▸ **PROBLEM STATEMENT**
Your answer should give again, exactly, the lines from the beginning of the entries below through the line containing "23 L23 30 L30". It must contain no pictures.
* * * *
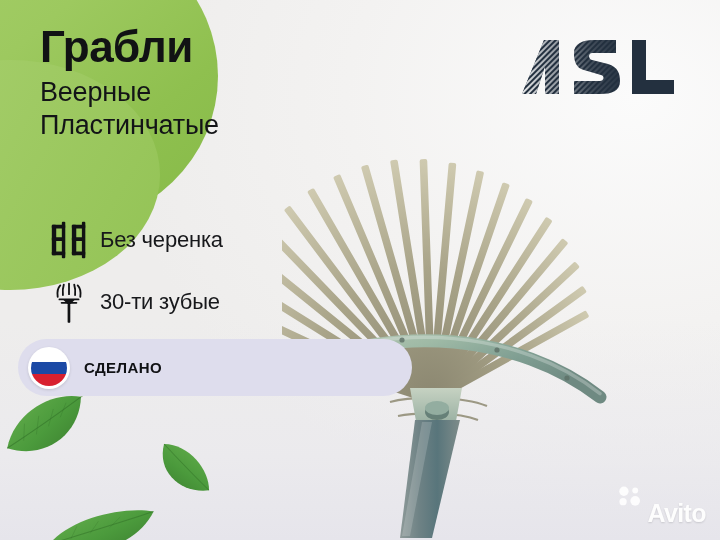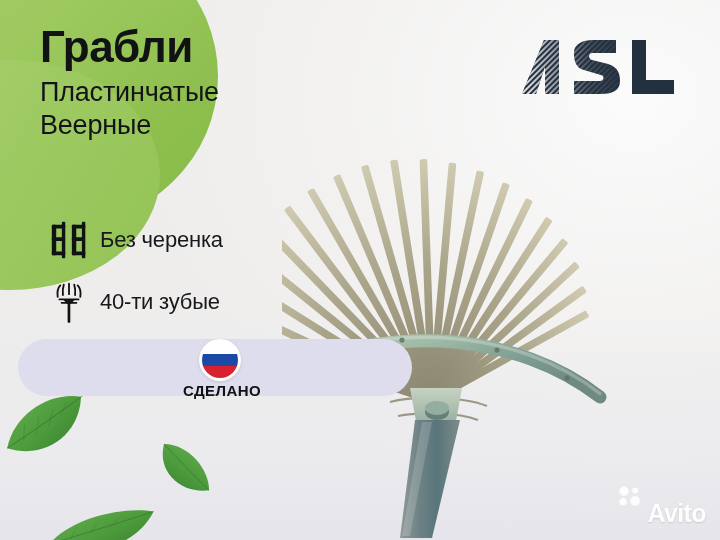--- a/index.html
+++ b/index.html
@@ -74,21 +74,21 @@
     white-space:nowrap;
     text-align:center;
   }
 
   
   .pill{
     position:absolute; left:18px; top:339px; z-index:6;
     width:394px; height:57px;
     background:#dedded;
     border-radius:29px;
-    display:flex; align-items:center;flex-direction:column;
+    display:flex; align-items:center;
   }
   .flagwrap{
     width:42px; height:42px; margin-left:10px; flex:0 0 auto;
     border-radius:50%; background:#ffffff;
     display:flex; align-items:center; justify-content:center;
     box-shadow:0 1px 3px rgba(0,0,0,0.13);
   }
   .flag{
     width:36px; height:36px; border-radius:50%; overflow:hidden;
     display:flex; flex-direction:column;
@@ -122,22 +122,22 @@
 <body>
 
 <div id="ad">
 
   <div class="blob"></div>
   <div class="blob2"></div>
 
   <div class="headline">
     <div class="title">Грабли</div>
     <div class="subtitle">
+      <div>Веерные</div>
       <div>Пластинчатые</div>
-      <div>Веерные</div>
     </div>
   </div>
 
   <div class="logo">
     <svg viewBox="0 0 160 66" width="160" height="66">
       <defs>
         <pattern id="stripes" width="4" height="4" patternUnits="userSpaceOnUse" patternTransform="rotate(45)">
           <rect width="4" height="4" fill="#23303f"></rect>
           <rect width="2" height="4" fill="#ffffff" opacity="0.92"></rect>
         </pattern>
@@ -202,21 +202,21 @@
             <path d="M23 17 L23 5"></path>
             <path d="M30 18 C30.5 12 30 9 29 6"></path>
             <path d="M36 20 C37 13 35 9 33 7"></path>
             <path d="M12 23 L34 23"></path>
             <path d="M14.5 27 L31.5 27"></path>
           </g>
           <path d="M16 23 L23 30 L30 23 Z" fill="#111214"></path>
           <rect x="21.4" y="28" width="3.1" height="22" rx="1.4" fill="#111214"></rect>
         </svg>
       </div>
-      <div class="flabel">40-ти зубые</div>
+      <div class="flabel">30-ти зубые</div>
     </div>
 
   </div>
 
   <div class="pill">
     <div class="flagwrap">
       <div class="flag">
         <i class="fw"></i>
         <i class="fb"></i>
         <i class="fr"></i>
* * * *
▸ **EXERCISE OUTPUT**
--- a/index.html
+++ b/index.html
@@ -74,21 +74,21 @@
     white-space:nowrap;
     text-align:center;
   }
 
   
   .pill{
     position:absolute; left:18px; top:339px; z-index:6;
     width:394px; height:57px;
     background:#dedded;
     border-radius:29px;
-    display:flex; align-items:center;flex-direction:column;
+    display:flex; align-items:center;
   }
   .flagwrap{
     width:42px; height:42px; margin-left:10px; flex:0 0 auto;
     border-radius:50%; background:#ffffff;
     display:flex; align-items:center; justify-content:center;
     box-shadow:0 1px 3px rgba(0,0,0,0.13);
   }
   .flag{
     width:36px; height:36px; border-radius:50%; overflow:hidden;
     display:flex; flex-direction:column;
@@ -122,22 +122,22 @@
 <body>
 
 <div id="ad">
 
   <div class="blob"></div>
   <div class="blob2"></div>
 
   <div class="headline">
     <div class="title">Грабли</div>
     <div class="subtitle">
+      <div>Веерные</div>
       <div>Пластинчатые</div>
-      <div>Веерные</div>
     </div>
   </div>
 
   <div class="logo">
     <svg viewBox="0 0 160 66" width="160" height="66">
       <defs>
         <pattern id="stripes" width="4" height="4" patternUnits="userSpaceOnUse" patternTransform="rotate(45)">
           <rect width="4" height="4" fill="#23303f"></rect>
           <rect width="2" height="4" fill="#ffffff" opacity="0.92"></rect>
         </pattern>
@@ -202,21 +202,21 @@
             <path d="M23 17 L23 5"></path>
             <path d="M30 18 C30.5 12 30 9 29 6"></path>
             <path d="M36 20 C37 13 35 9 33 7"></path>
             <path d="M12 23 L34 23"></path>
             <path d="M14.5 27 L31.5 27"></path>
           </g>
           <path d="M16 23 L23 30 L30 23 Z" fill="#111214"></path>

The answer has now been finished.